▸ TASK REQUIREMENTS: Write the entries out again in full and unchanged, dropping every image.
RECORDS SHOWN START
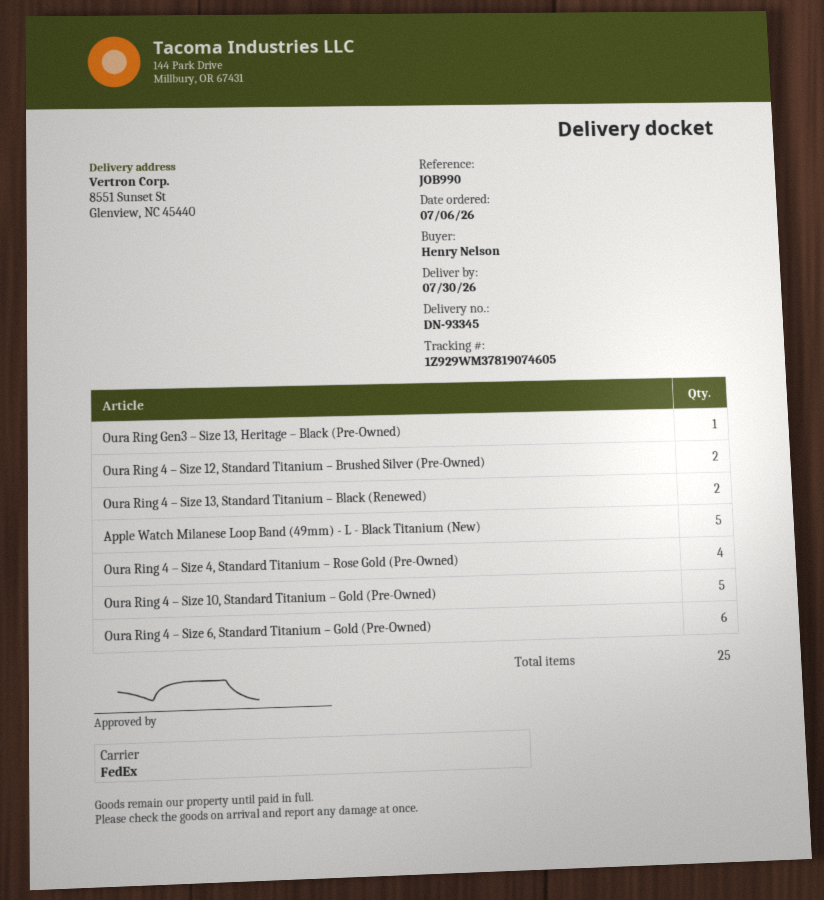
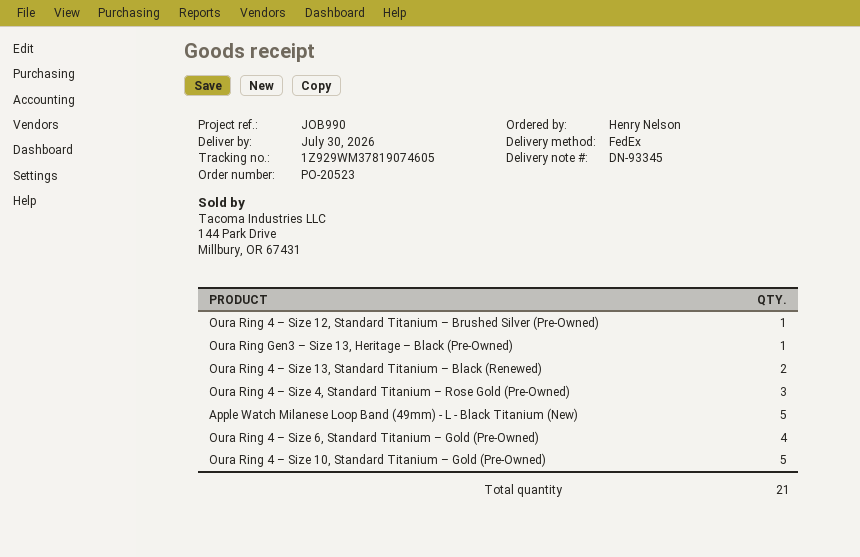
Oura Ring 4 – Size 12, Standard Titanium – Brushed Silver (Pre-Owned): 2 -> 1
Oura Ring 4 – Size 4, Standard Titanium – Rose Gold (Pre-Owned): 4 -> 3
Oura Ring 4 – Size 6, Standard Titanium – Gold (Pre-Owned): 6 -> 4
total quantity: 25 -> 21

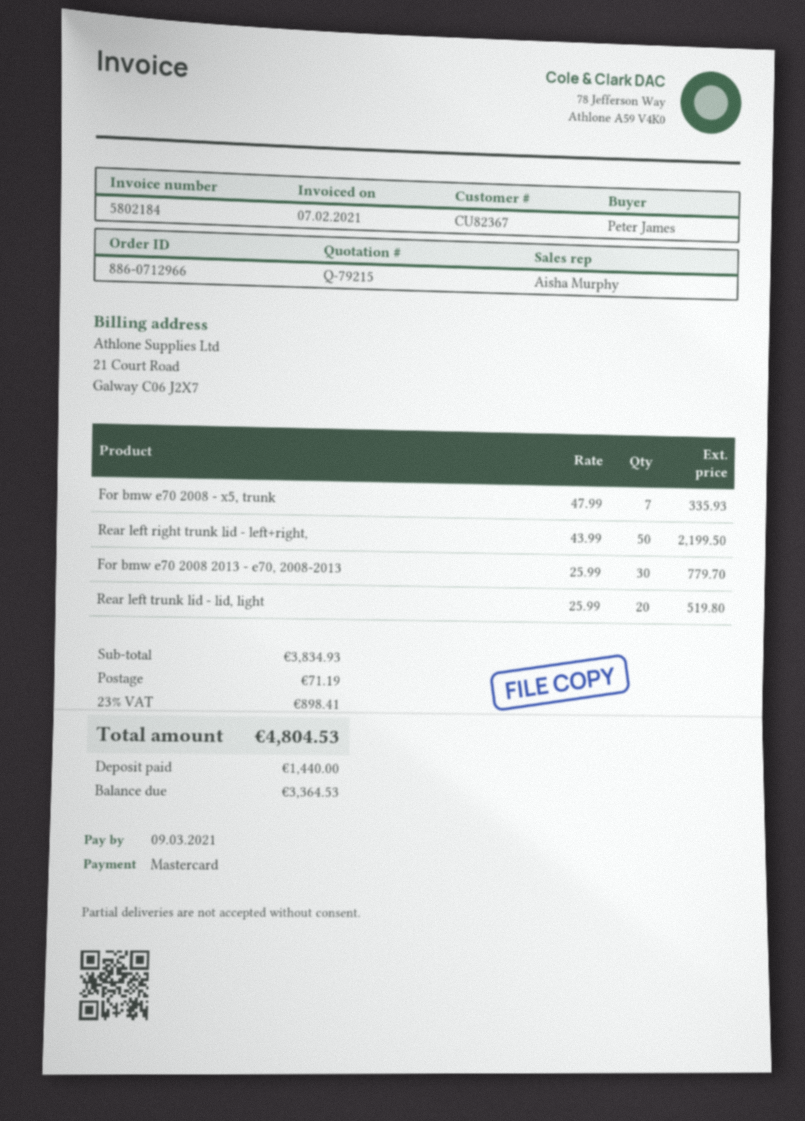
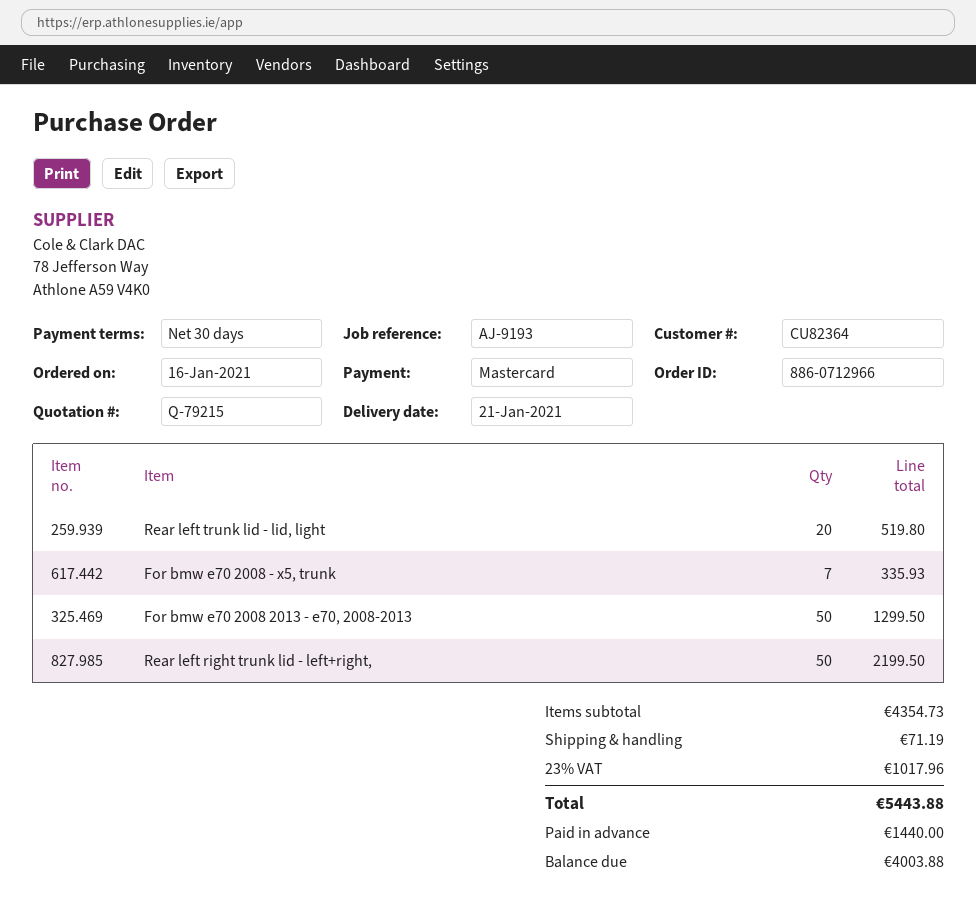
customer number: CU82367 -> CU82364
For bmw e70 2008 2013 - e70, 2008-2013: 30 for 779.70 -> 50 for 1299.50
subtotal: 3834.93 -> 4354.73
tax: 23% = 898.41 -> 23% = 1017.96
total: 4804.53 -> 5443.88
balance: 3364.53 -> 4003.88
RECORDS SHOWN END
▸ TASK RESPONSE:
Oura Ring 4 – Size 12, Standard Titanium – Brushed Silver (Pre-Owned): 2 -> 1
Oura Ring 4 – Size 4, Standard Titanium – Rose Gold (Pre-Owned): 4 -> 3
Oura Ring 4 – Size 6, Standard Titanium – Gold (Pre-Owned): 6 -> 4
total quantity: 25 -> 21

customer number: CU82367 -> CU82364
For bmw e70 2008 2013 - e70, 2008-2013: 30 for 779.70 -> 50 for 1299.50
subtotal: 3834.93 -> 4354.73
tax: 23% = 898.41 -> 23% = 1017.96
total: 4804.53 -> 5443.88
balance: 3364.53 -> 4003.88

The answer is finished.